Records provided:
--------------------------------------------------
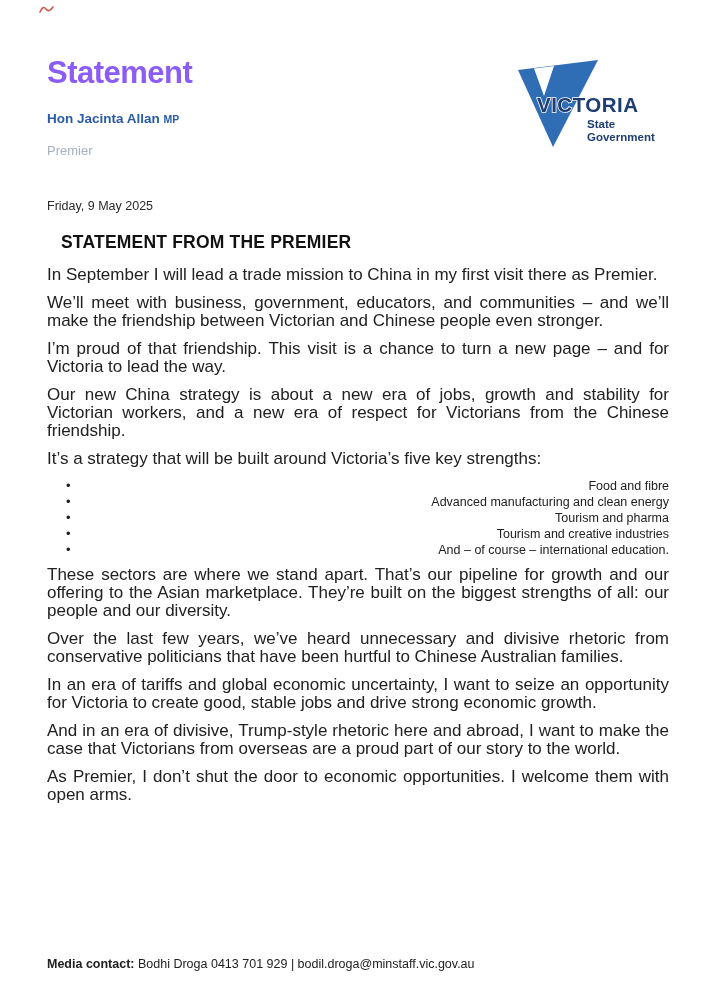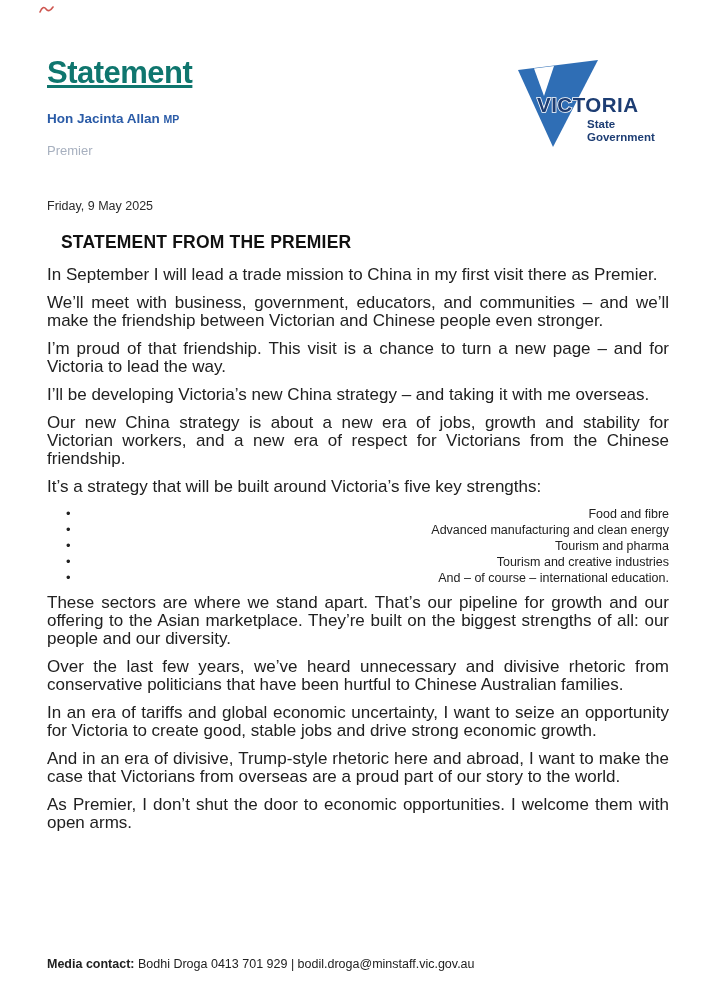--- a/index.html
+++ b/index.html
@@ -20,9 +20,8 @@
     font-size: 31px;
     font-weight: 700;
     letter-spacing: -0.5px;
-    color: #0f766e;
+    color: #8b5cf6;
     line-height: 36px;
-    text-decoration: underline;
   }
   .author {
     margin-top: 20px;

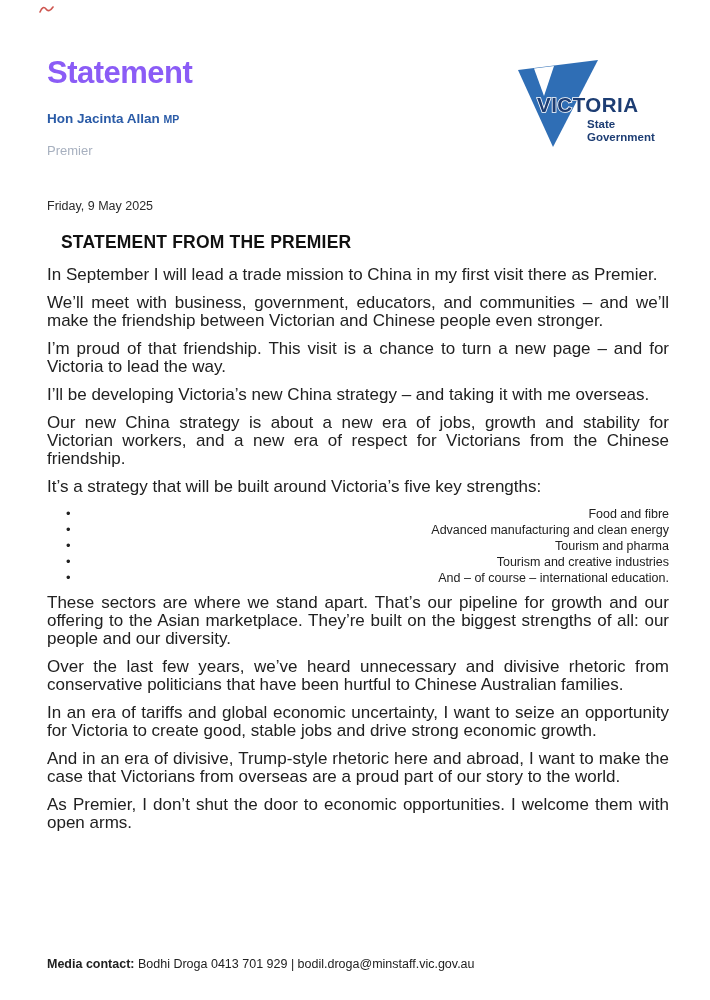--- a/index.html
+++ b/index.html
@@ -149,7 +149,6 @@
     <p>In September I will lead a trade mission to China in my first visit there as Premier.</p>
     <p>We’ll meet with business, government, educators, and communities – and we’ll make the friendship between Victorian and Chinese people even stronger.</p>
     <p>I’m proud of that friendship. This visit is a chance to turn a new page – and for Victoria to lead the way.</p>
-    <p>I’ll be developing Victoria’s new China strategy – and taking it with me overseas.</p>
     <p>Our new China strategy is about a new era of jobs, growth and stability for Victorian workers, and a new era of respect for Victorians from the Chinese friendship.</p>
     <p>It’s a strategy that will be built around Victoria’s five key strengths:</p>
--------------------------------------------------
What the task requires: Exactly the lines from the one containing "<p>We’ll meet with" through the end of the records should be reproduced, and no others.

Reply to the task:
     <p>We’ll meet with business, government, educators, and communities – and we’ll make the friendship between Victorian and Chinese people even stronger.</p>
     <p>I’m proud of that friendship. This visit is a chance to turn a new page – and for Victoria to lead the way.</p>
-    <p>I’ll be developing Victoria’s new China strategy – and taking it with me overseas.</p>
     <p>Our new China strategy is about a new era of jobs, growth and stability for Victorian workers, and a new era of respect for Victorians from the Chinese friendship.</p>
     <p>It’s a strategy that will be built around Victoria’s five key strengths:</p>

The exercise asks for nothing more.